*** SUPPLIED RECORDS Section Begins ***

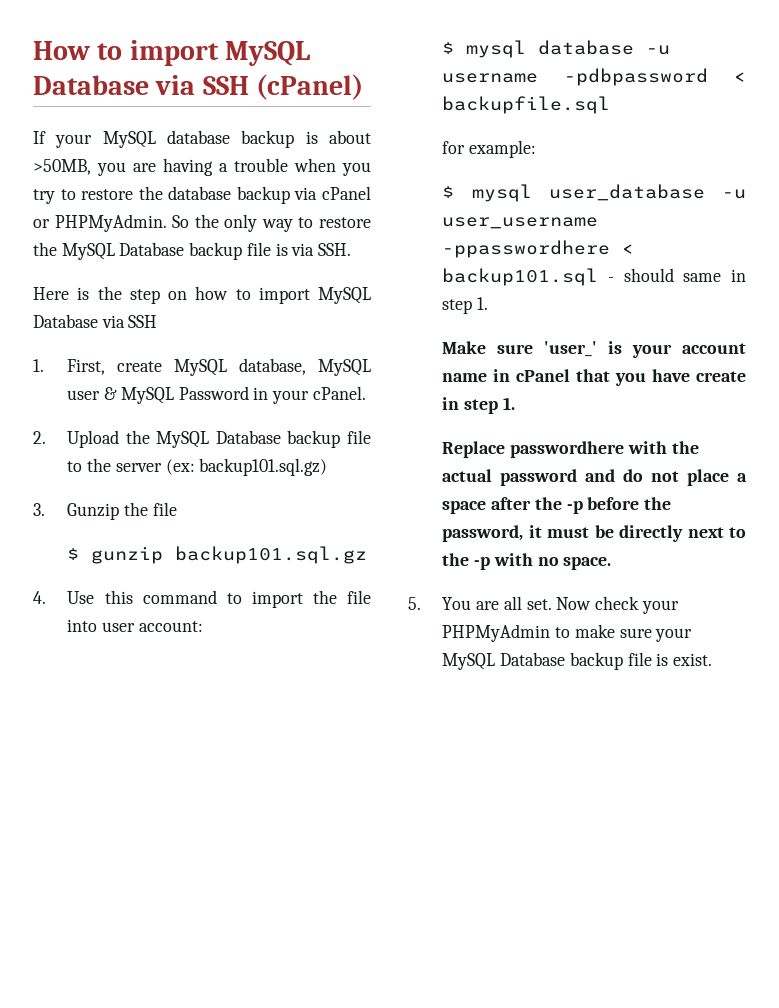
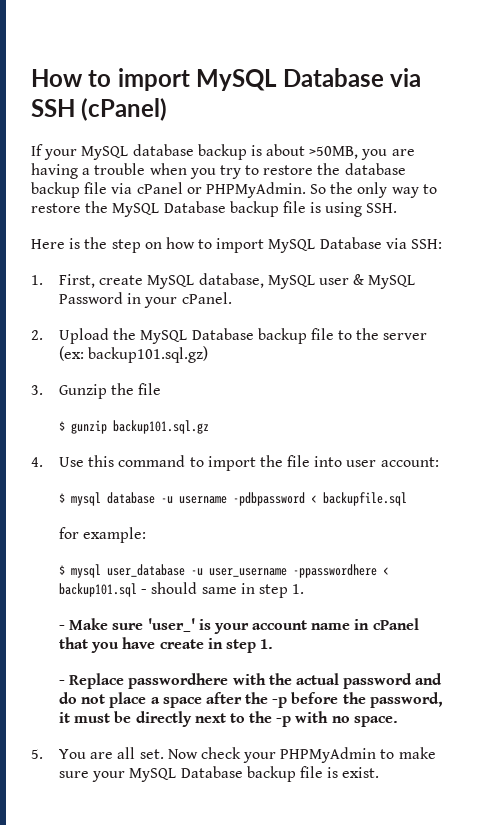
(290, 195) none -> [84,182,108,194] file
[291,243,315,256] via -> [325,202,363,217] using
[128,315,158,328] SSH -> [411,239,443,249] SSH:
(489, 303) none -> [58,625,65,630] -
(515, 403) none -> [58,680,65,685] -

*** SUPPLIED RECORDS Section Ends ***

Reproduce each line from the records that contains the word "none".

(290, 195) none -> [84,182,108,194] file
(489, 303) none -> [58,625,65,630] -
(515, 403) none -> [58,680,65,685] -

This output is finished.